Cost per token is a bit misleading because, as others have noted, different models use tokens in different ways. (Aside - This is also why TPS isn't a great metric).
We found that 5.5 is about 1.5-2x more expensive overall. On a "Pareto" basis, we only find 5.5 xhigh worth it. At the lower reasoning levels, 5.4 still edges it out on cost/perf.
We take a spec-driven approach and mostly work in TS (on product development), so if you use a more steer-y approach, or work in a different domain, YMMV.
[0]: https://aibenchy.com/compare/openai-gpt-5-4-medium/openai-gp...
Stronger models needing fewer turns to achieve a task feels like a prime source of efficiency gains for agentic coding, more so than individual responses being shorter.

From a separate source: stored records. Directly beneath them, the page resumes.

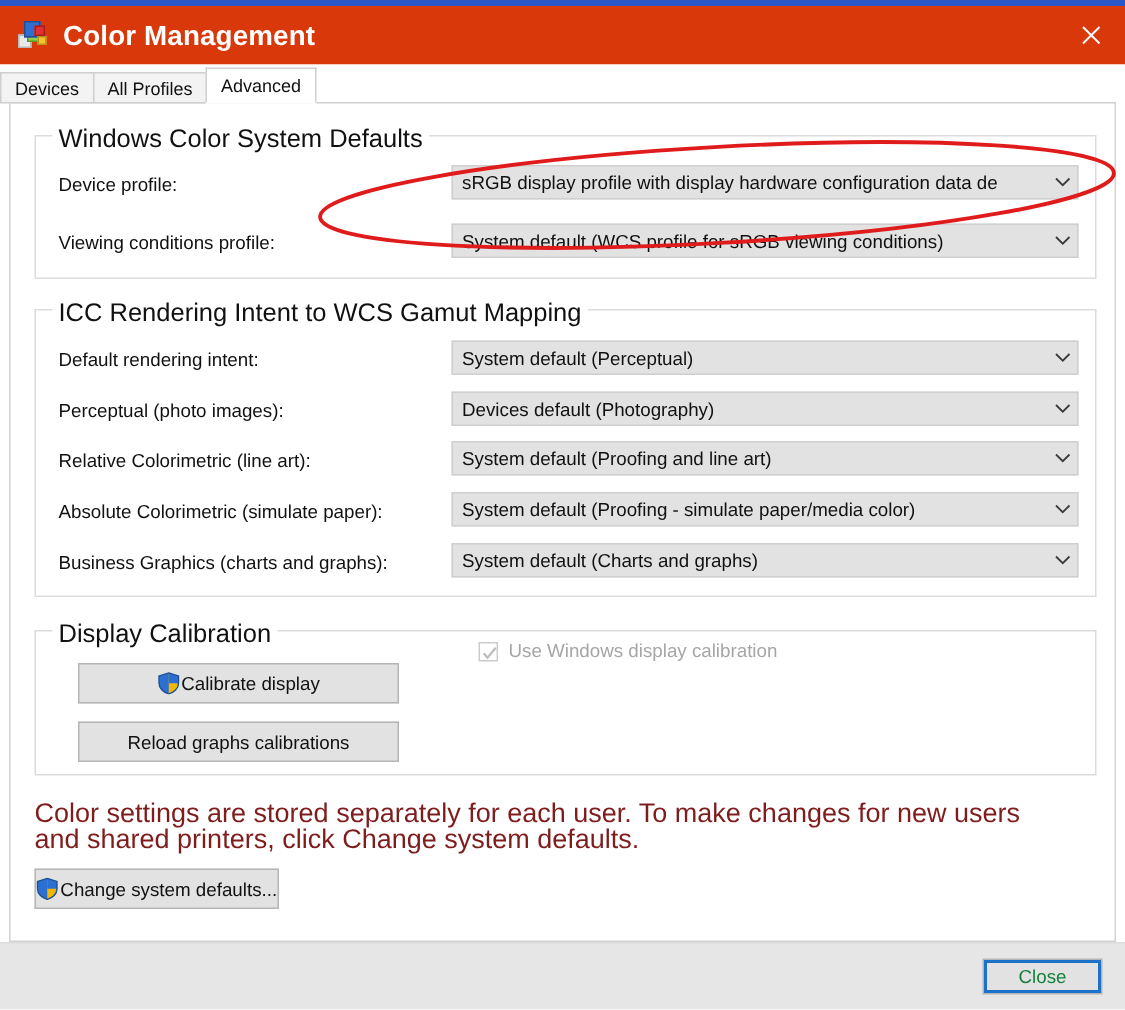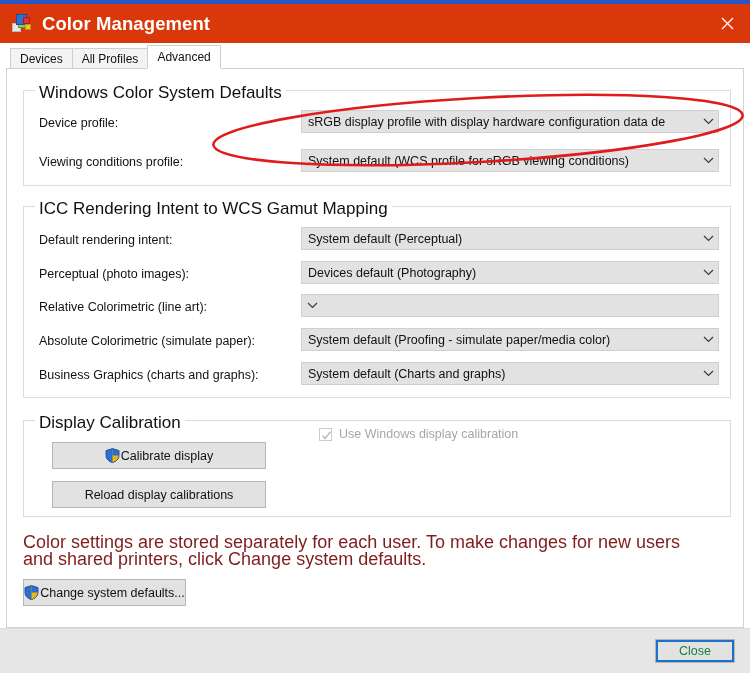"Devices" .tabstrip { padding-left: 10px -> none }
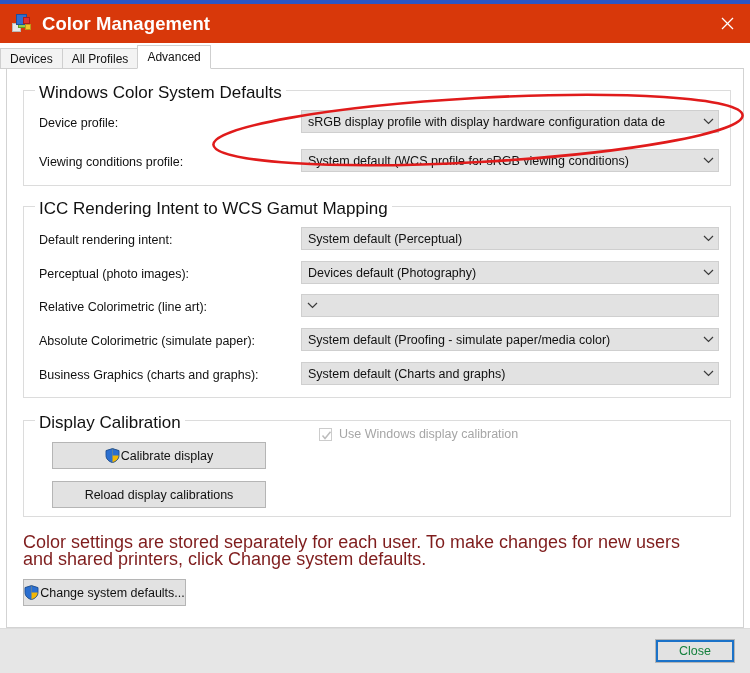"System default (Proofing and line" div.combo-text { html: none -> <div>System default (Proofing and line art)</div> }
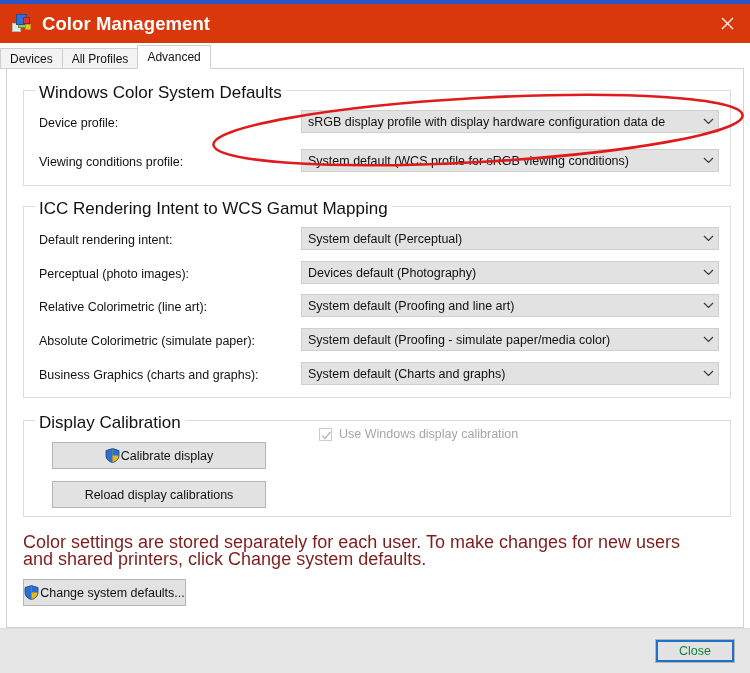"Reload display calibrations" span { text: display -> graphs }
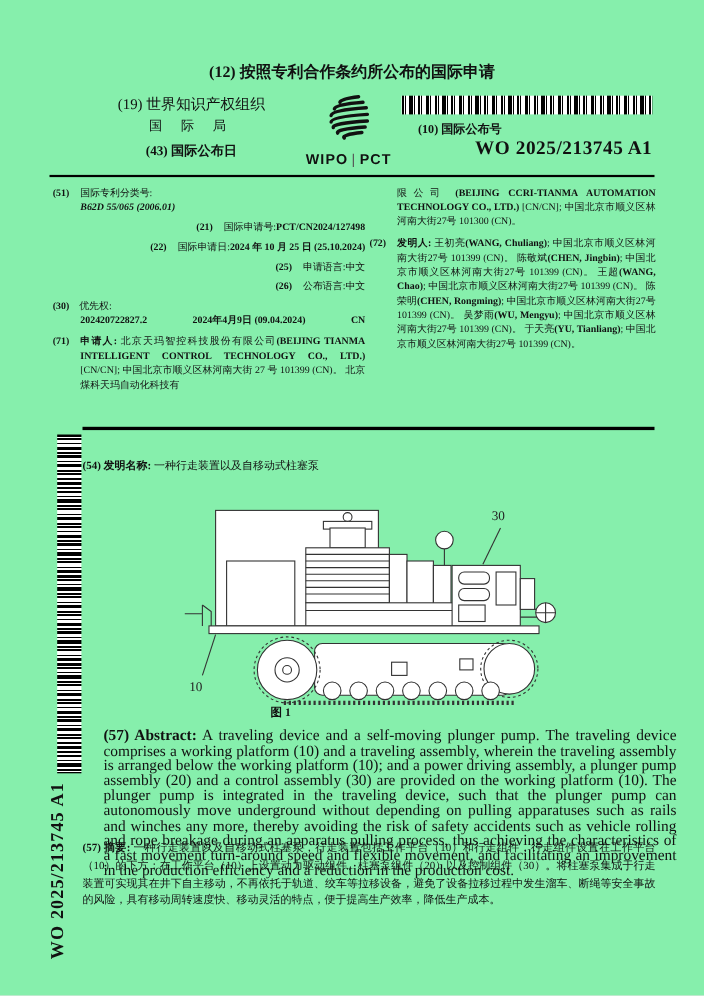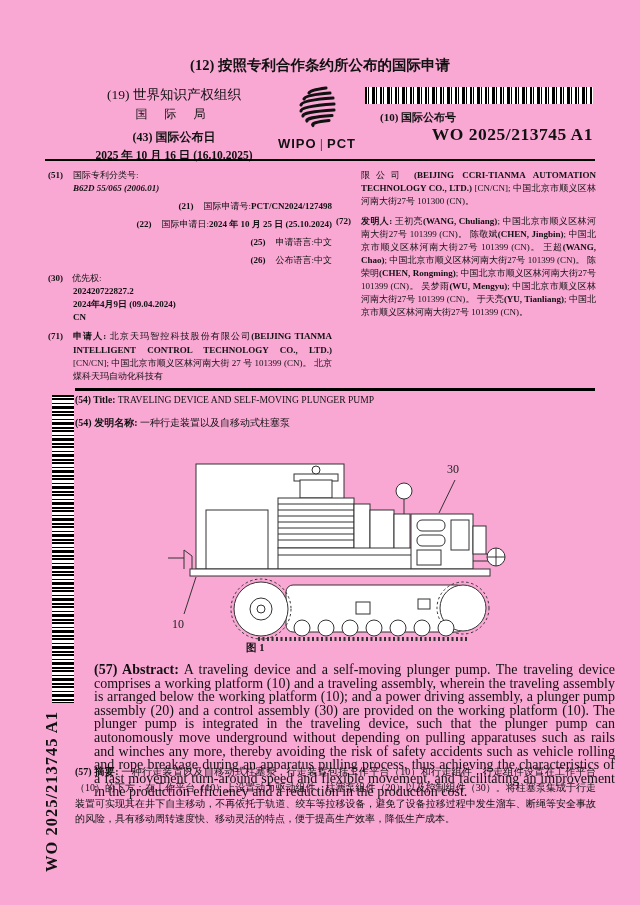"(12) 按照专利合作条约所公布的国际申请" #page { background: #f9a8d4 -> #86efac }
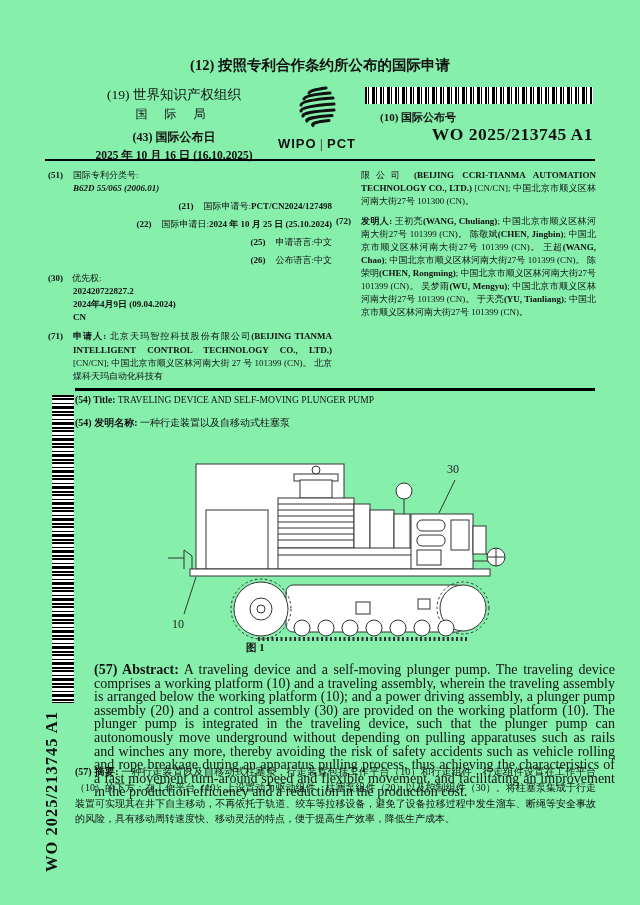"2025 年 10 月 16" div { html: <div>2025 年 10 月 16 日 (16.10.2025)</div> -> none }
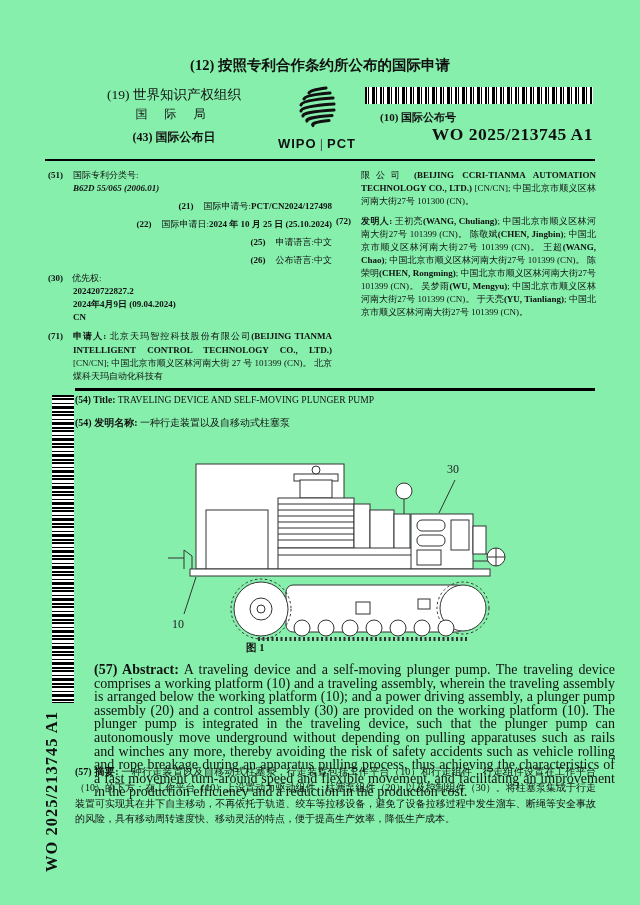"202420722827.2" .prio-line { flex-direction: column -> none }
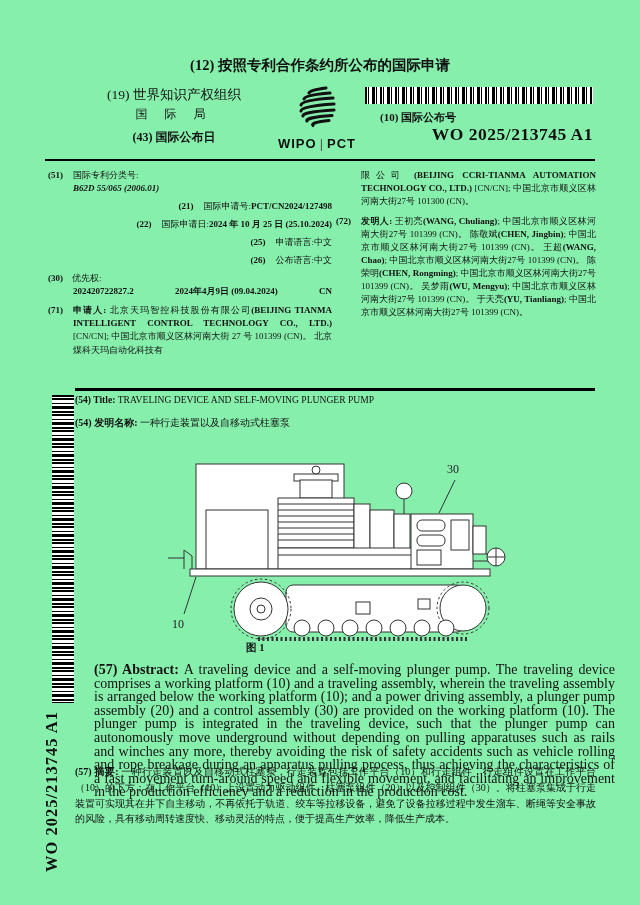"(54) Title: TRAVELING DEVICE AND" div { html: <div> <span>(54) Title:</span> <span>TRAVELING DEVICE AND SELF-MOVING PLUNGER PUMP</span> </div> -> none }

Rankings at https://gertlabs.com/rankings?mode=agentic_coding. See the efficiency chart at the bottom.
And here I am daily driving Sonnet 4.6 with medium or high thinking. I actually am thoroughly satisfied with the work it does. Perhaps it has to do with the bite sized pieces of work I give it, that fits better with my workflow.
For personal use I switched to coding plans containing GLM 5.1, Kimi K2.6 and Xiaomi MiMo V2.5 Pro and I never been happier. I said goodbye to both Claude Max and Cursor.
That's got to be a very tricky analysis given how subjective quality is. But I'm sure there are people trying to pin it down.